Мы же тогда ничего про Колю не знали. Он в армии служил, в самоходной артиллерии. Последнее письмо с Западной Украины прислал перед войной. Это теперь уже добились через военкомат, и нам сообщили, шо он в декабре сорок первого умер в немецком плену на территории Польши. Двадцать один годок ему был. Так вот, оказывается, когда бабушка тут угасала, он там мучился. И бабушка с ним словно лицом к лицу разговаривала. Умерла она тихо. В саду барском её похоронили, где уже и другие люди лежали. Плохо без бабушки стало. И всё хозяйство домашнее на мои руки легло. Царство ей Небесное. Очень добрая бабушка была у меня. Евдокия.

Граната

Когда немцы первый раз отступили, стала я в хате убирать, где фашисты квартировали. Смотрю, за сундуком что-то такое лежит, банка железная на деревянной ручке. От верха этой банки к низу верёвочка протянута, как суровая нитка, только потолще. Качнула я банку, внутри что-то колыхнулось – тупо так. Шо, думаю, с ней делать? Дай, думаю, в ведро мусорное выкину, а потом вынесу.

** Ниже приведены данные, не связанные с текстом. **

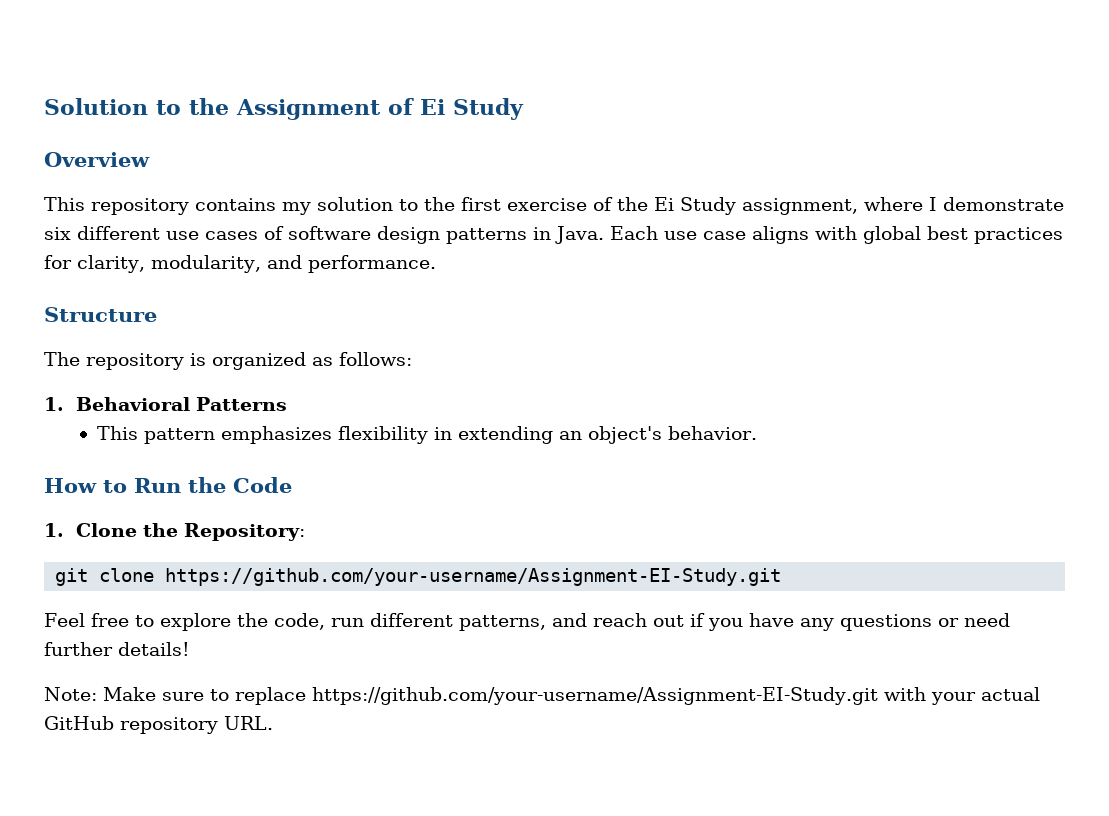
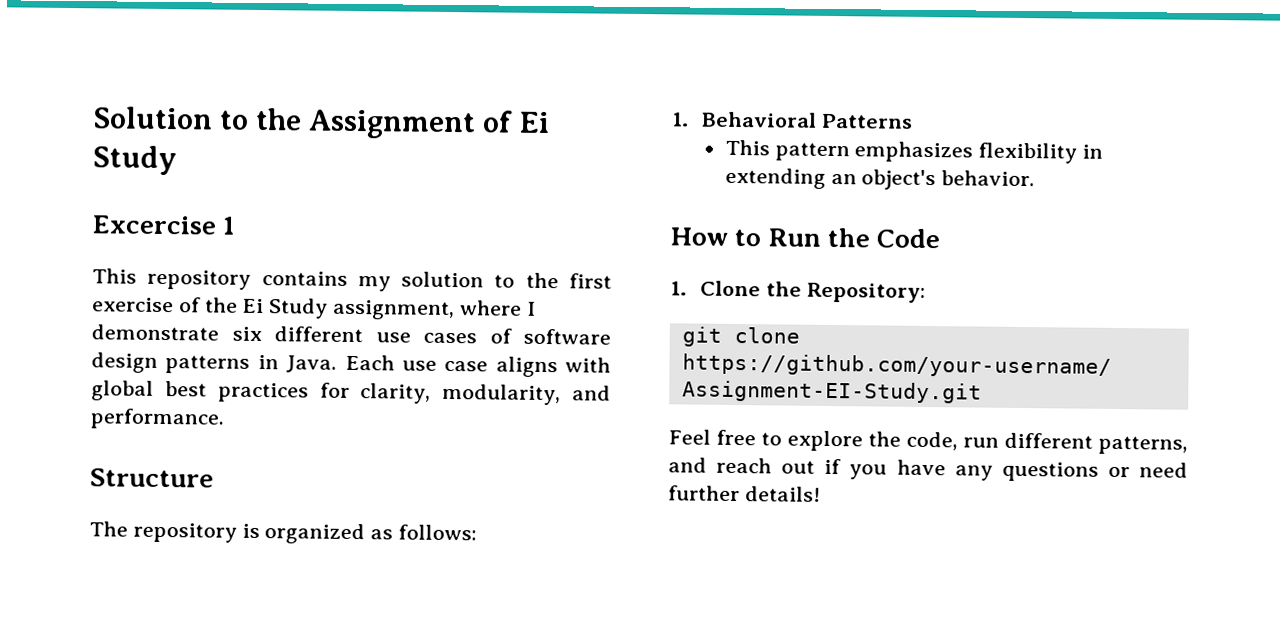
- Overview
+ Excercise 1
- Note: Make sure to replace https://github.com/your-username/Assignment-EI-Study.git with your actual GitHub repository URL.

А в этот момент Тимоша зашёл, и как выхватит у меня эту штуку, и на улицу стремглав выскочил. Через минуту забежал и спрашивает: «Слышала?» Да, – отвечаю, – гром где-то прогремел. А он мне: «Сама ты гром! Это граната взорвалась, которую ты в руке держала».

Мины

А ещё было такое. Мне огород садить надо, а тут – прямо на огороде – круги стальные лежат. Большие, как о‑о-н тот половичок у тебя под ногами. Сантиметров по пятьдесят в ширину. Как попадётся мне такой круг, я в сторону откину, да и сажу, шо мне нужно – дыню там, або огурчики. А уже потом, когда наши пришли, солдаты увидели эти круги, машиной их в поле вывезли, и там, в степу, расстреляли. Это противотанковые мины оказались.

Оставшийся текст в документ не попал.